Scan the data below for lines holding the word "align", and copy each line found.
[Entries supplied Boundary: Start]
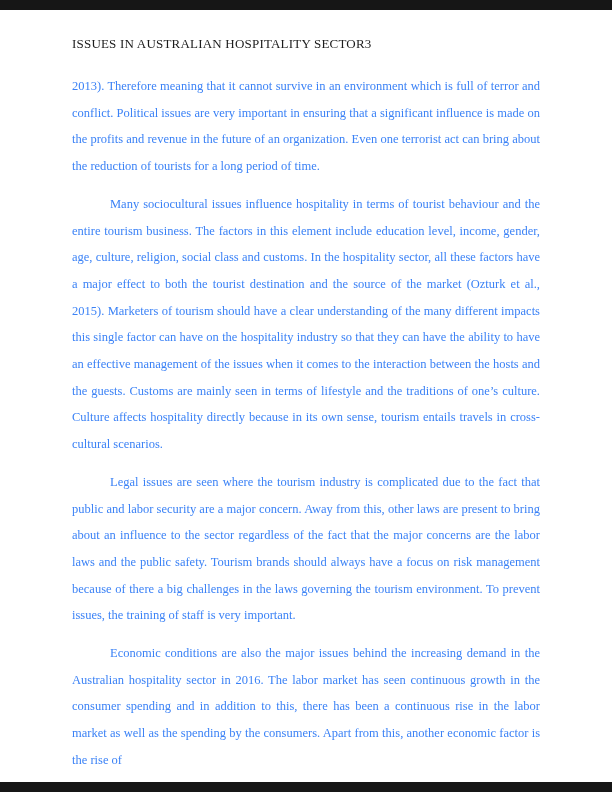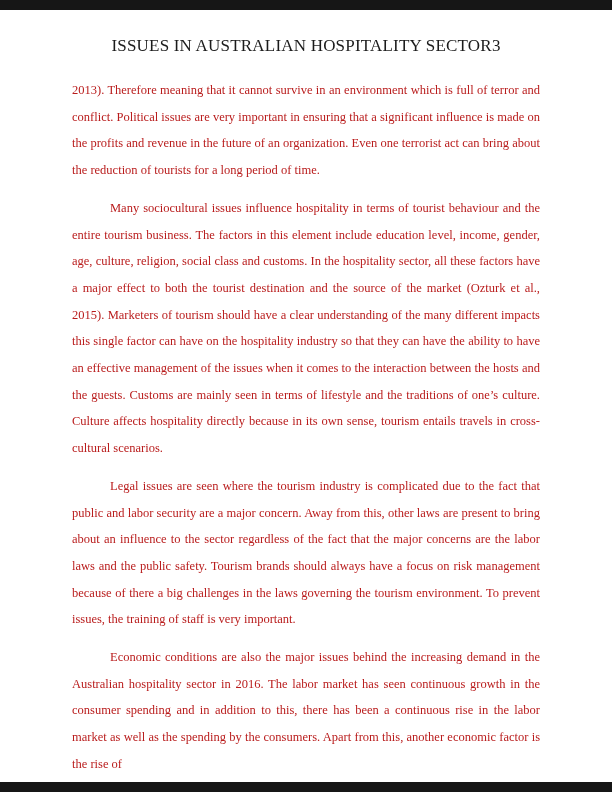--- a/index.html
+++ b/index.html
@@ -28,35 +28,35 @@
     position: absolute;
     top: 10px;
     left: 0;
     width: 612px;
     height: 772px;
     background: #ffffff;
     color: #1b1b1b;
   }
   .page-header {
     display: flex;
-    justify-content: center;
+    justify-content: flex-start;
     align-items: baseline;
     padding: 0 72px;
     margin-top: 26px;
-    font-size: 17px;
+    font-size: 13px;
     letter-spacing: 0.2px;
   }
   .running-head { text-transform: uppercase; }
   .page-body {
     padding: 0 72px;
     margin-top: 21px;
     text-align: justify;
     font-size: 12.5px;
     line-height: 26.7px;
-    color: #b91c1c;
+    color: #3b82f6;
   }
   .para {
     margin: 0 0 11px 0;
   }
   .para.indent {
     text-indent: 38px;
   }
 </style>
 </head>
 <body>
[Entries supplied Boundary: End]
Solution:
     align-items: baseline;
     text-align: justify;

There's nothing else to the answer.